Ottawa (8 July 2020) ― The connections between the Prime Minister and WE Charity are only one of the things that is wrong with the recently cancelled contract with WE Charity to operate the Canada Student Service Grant. Having the WE Charity take over the program would have privatized it. And even if it isn’t privatized, the way the Canada Student Service Grant is designed means it is likely to add to the problems of precarious work and income inequality.
Charities increasingly being used to privatize public services
Contracting out public services to charities or non-profit organizations is an increasingly common new form of privatization. Using charities or non-profit groups to privatize public services doesn’t generate the same reaction as when for-profit companies take them over, but the problems associated with privatization are still there.
First among these is secrecy and loss of accountability. Even though WE Charity would have been paid up to $19.5 million to administer a program costing over $900 million, the terms of the contract between the federal government and WE were not released.

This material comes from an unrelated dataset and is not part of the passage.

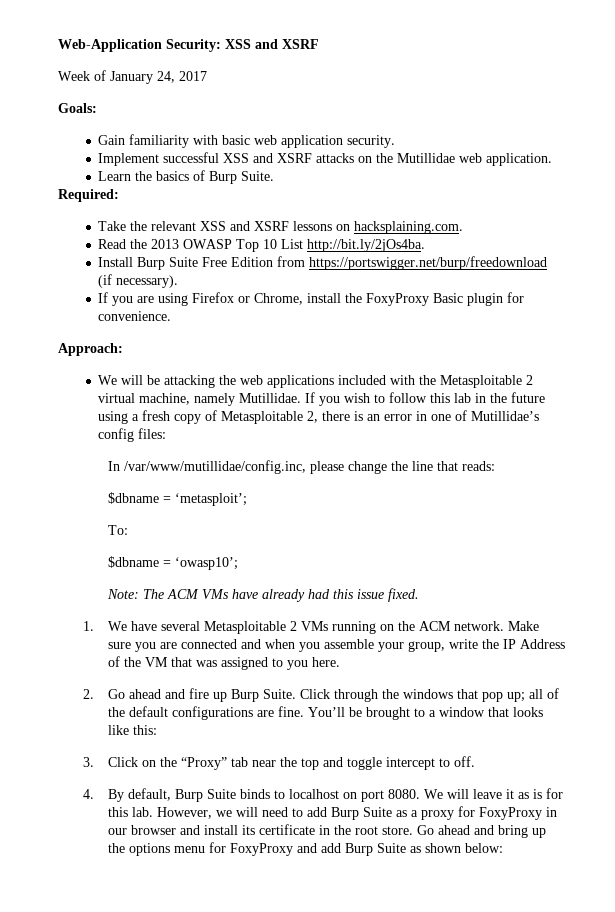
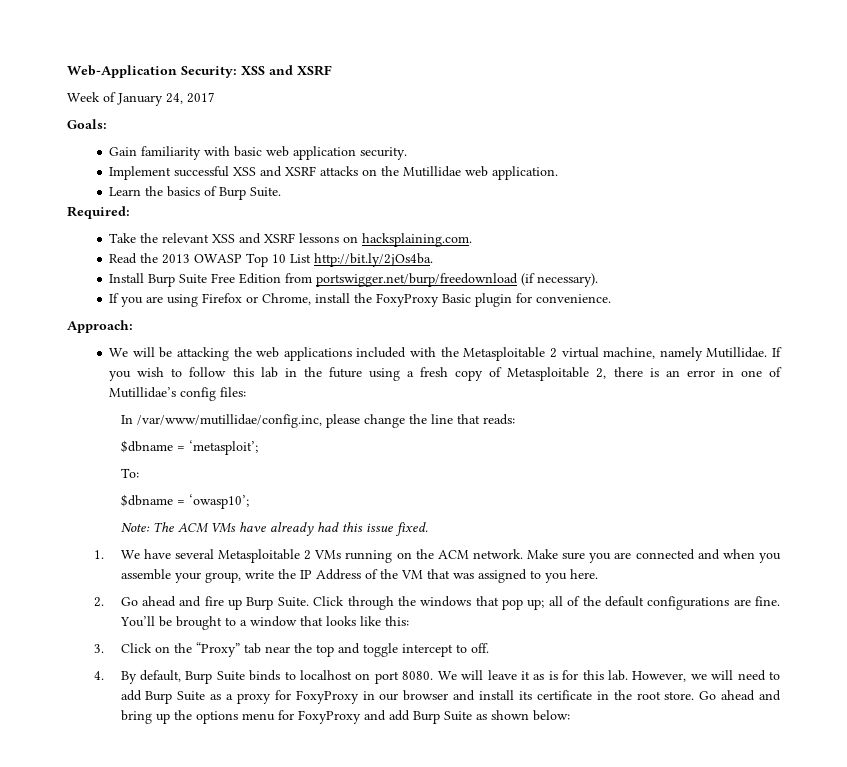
- Install Burp Suite Free Edition from https://portswigger.net/burp/freedownload (if necessary).
+ Install Burp Suite Free Edition from portswigger.net/burp/freedownload (if necessary).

This is similar to what has happened with other public services that have been privatized using charities or non-profit companies. Medavie, which manages health care services in several provinces, controls how over $1 billion in public funds are spent, but the public are not allowed to see its financial statements. To prevent people in New Brunswick from finding out about problems with the ambulance services it controls, Medavie pushed for a provision in its collective agreement with paramedics that prevents the union local “from speaking to the media about out-of-service units.”
Privatization schemes often involve links between those benefitting and politicians
What is also common is for those benefitting from privatization to have links with the politicians making decisions about whether to privatize public services. The only thing unusual about the links between the Prime Minister and the WE Charity is the coverage they have received.
Prominent political party activists being paid to lobby for privatization and former politicians getting lucrative jobs with companies that benefitted from the privatization schemes they supported are all too common. Recent examples are Mike Harris getting a job as chair of Chartwell Retirement Residences after privatizing long-term care when he was premier, and former Conservative cabinet ministers and political staffers lobbying for companies selling e-learning services at the same time the Ontario government was planning to make e-learning mandatory.
Canada Student Service Grant would pay less than minimum wage
Finally, there is the role programs like the Canada Student Service Grant play in the expansion of precarious work and the increase in income inequality.
To get grants for “volunteering” many students will be putting in over 20 hours a week doing the type of work for which people normally expect to be paid. But because the program classifies students as volunteers, minimum wage laws and other measures meant to protect workers don’t apply. As Charlie Angus, NDP MP, pointed out, the program institutionalizes precarious work.
And because participants will be earning less than minimum wage, the program will increase income inequality. Participants from wealthier backgrounds will be able to get help from their families to offset the lost income, while students from modest backgrounds will have to borrow more.